The pool at Caesars Palace in Las Vegas. Hotels will operate as usual while Caesars restructures, the company said.

Caesars Entertainment’s primary operating division filed for bankruptcy on Thursday in a move that’s likely to spur opposition and legal action from creditors.

Caesars Entertainment Operating Co. (CEOC), owner or operator of 44 hotels and casinos, said it filed for Chapter 11 in the U.S. bankruptcy court in Chicago as part of a previously announced restructuring effort designed to cut the company’s debt load.

The company said the bankruptcy and ensuing restructuring will reduce debt to $8.6 billion from $18.4 billion and cut annual interest expenses by about 75% to $450 million.

“This restructuring is in the best interests of all of CEOC's stakeholders and will result in a sustainable capital structure for CEOC and value creation for all stakeholders,” said Gary Loveman, CEO of Caesars Entertainment. “The restructuring of CEOC is the culmination of a years-long effort to improve the health of CEOC's balance sheet, which has included substantial investment in new and upgraded assets, especially in Las Vegas.”

Caesars said that the plan has received support from more than 80% of first-lien noteholders, a claim disputed by creditors who pushed for a bankruptcy proceeding in a Delaware court. Those creditors intended to deny Caesars the opportunity to file for bankruptcy under its own terms and called for a probe into the company's financial activities, reported Bloomberg News earlier this week.

Creditors opposing the bankruptcy in Chicago claimed that less than 20% of first-lien noteholders support the restructuring, Bloomberg News said, citing Delaware bankruptcy court records. Still, the Delaware court declined to act.

With the restructuring, Caesars Entertainment’s owners — private equity firms Apollo Global Management and TPG Capital Management — are trying to improve the company’s financial health by splitting off Caesars’ Las Vegas assets from its underperforming properties in Atlantic City and other regions.

In 2008, Apollo and TPG took Caesars (then known as Harrah’s Entertainment) private in a $30 billion leveraged buyout. The company was renamed Caesars Entertainment two years later and went public in 2012 but hasn’t made a profit since the buyout.

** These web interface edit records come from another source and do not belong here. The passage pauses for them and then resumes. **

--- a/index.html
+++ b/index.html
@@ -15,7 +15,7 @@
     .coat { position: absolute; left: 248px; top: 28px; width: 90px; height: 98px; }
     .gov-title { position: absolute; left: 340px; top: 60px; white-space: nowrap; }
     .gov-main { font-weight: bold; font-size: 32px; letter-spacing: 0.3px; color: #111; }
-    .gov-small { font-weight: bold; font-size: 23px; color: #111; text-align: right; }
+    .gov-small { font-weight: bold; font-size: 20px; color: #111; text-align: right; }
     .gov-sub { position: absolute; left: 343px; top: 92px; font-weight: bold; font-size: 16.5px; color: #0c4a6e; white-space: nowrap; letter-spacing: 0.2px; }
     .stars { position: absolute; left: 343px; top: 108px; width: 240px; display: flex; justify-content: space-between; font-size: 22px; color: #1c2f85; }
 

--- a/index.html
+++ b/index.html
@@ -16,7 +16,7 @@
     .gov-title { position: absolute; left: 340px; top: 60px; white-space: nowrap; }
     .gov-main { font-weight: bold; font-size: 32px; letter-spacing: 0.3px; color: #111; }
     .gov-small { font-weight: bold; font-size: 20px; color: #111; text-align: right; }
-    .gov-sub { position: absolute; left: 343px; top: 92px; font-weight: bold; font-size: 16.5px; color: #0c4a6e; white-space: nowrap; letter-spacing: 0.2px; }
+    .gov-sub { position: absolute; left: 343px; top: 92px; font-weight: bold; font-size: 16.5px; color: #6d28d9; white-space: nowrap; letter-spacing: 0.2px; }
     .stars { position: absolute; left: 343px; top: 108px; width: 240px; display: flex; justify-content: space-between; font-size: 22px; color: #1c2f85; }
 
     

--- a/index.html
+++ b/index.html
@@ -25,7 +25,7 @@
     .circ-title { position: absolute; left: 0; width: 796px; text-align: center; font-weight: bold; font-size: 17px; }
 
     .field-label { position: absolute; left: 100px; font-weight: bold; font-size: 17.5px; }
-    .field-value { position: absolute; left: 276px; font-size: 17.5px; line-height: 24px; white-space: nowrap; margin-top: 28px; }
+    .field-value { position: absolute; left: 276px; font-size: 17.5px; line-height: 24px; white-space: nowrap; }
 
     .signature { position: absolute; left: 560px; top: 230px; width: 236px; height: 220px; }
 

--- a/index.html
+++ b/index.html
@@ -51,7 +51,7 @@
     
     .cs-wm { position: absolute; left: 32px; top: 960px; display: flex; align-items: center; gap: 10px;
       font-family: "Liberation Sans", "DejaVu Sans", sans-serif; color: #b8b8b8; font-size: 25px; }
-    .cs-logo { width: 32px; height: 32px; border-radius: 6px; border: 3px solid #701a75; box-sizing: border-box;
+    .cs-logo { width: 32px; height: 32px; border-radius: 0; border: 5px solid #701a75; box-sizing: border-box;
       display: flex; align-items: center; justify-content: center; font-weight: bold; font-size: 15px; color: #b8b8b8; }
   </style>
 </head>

For the nine months ended Sept. 30, Caesars Entertainment’s net loss widened 48% from a year earlier to $1.76 billion, as the company paid $1.95 billion in interest expenses and took a $95.2 million charge from the early extinguishment of some debt. Revenue rose 2.7%, to $6.39 billion.

Caesars during the past year has been detailing its restructuring plan and said last month that it would merge the parent company with its Caesars Acquisition Co. division, which would operate the Caesars Palace Las Vegas and own 11 Las Vegas properties.

The holdings in Las Vegas include nine casino-resorts and the $550 million Linq Promenade retail/entertainment district. The first phase of Linq opened New Year’s Eve 2013. 

The company’s restructuring is subject to approval of the bankruptcy court and the release of all pending and potential litigation claims against Caesars.

Caesars said Thursday that its hotels will remain open and operating “in the ordinary course.”